• _REQUIRED ACTION_
As you look over the data below, please find each line where the word "none" appears, then copy it.
********************
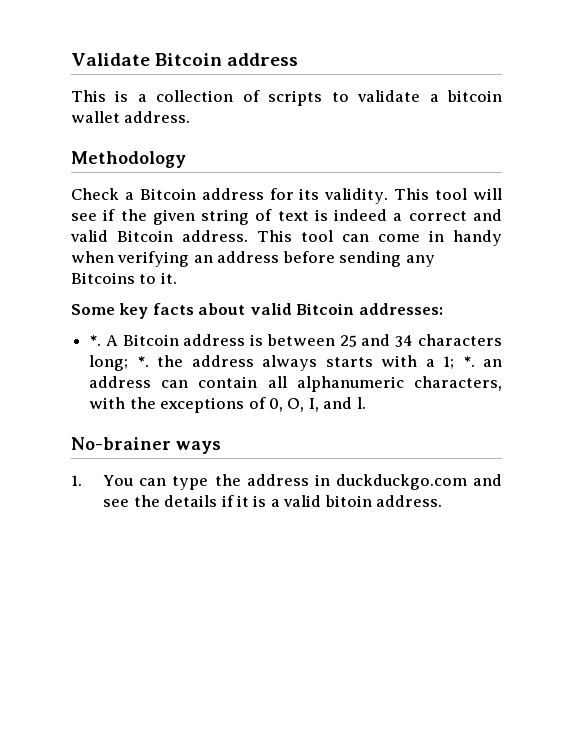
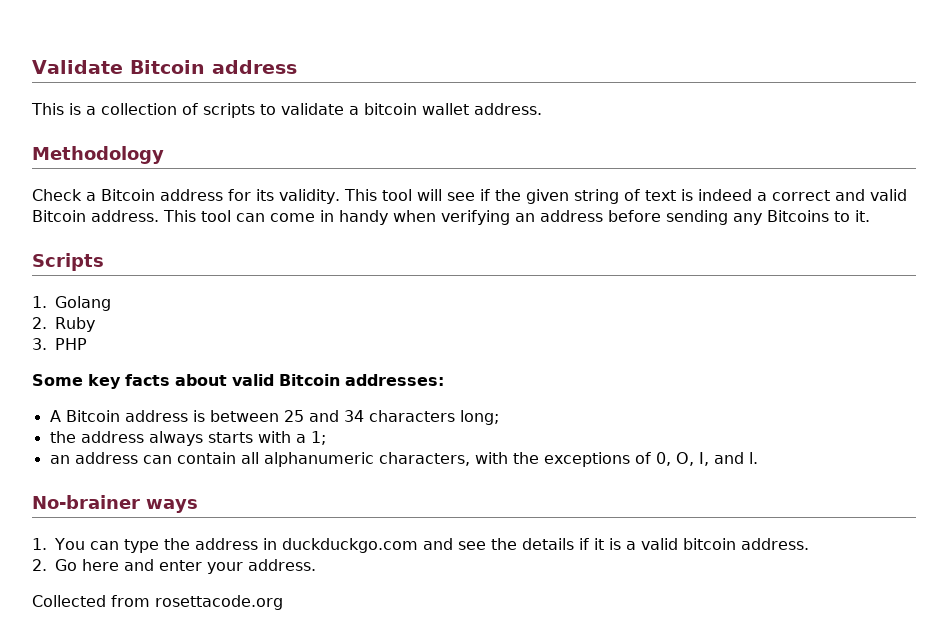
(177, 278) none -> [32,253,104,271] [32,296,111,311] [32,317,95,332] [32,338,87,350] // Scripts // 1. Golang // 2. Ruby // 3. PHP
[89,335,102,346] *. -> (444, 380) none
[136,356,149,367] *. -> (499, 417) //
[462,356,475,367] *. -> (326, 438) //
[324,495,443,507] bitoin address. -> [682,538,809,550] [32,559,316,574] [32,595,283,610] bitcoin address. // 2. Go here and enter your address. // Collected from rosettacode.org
********************
• _ANSWER SECTION_
(177, 278) none -> [32,253,104,271] [32,296,111,311] [32,317,95,332] [32,338,87,350] // Scripts // 1. Golang // 2. Ruby // 3. PHP
[89,335,102,346] *. -> (444, 380) none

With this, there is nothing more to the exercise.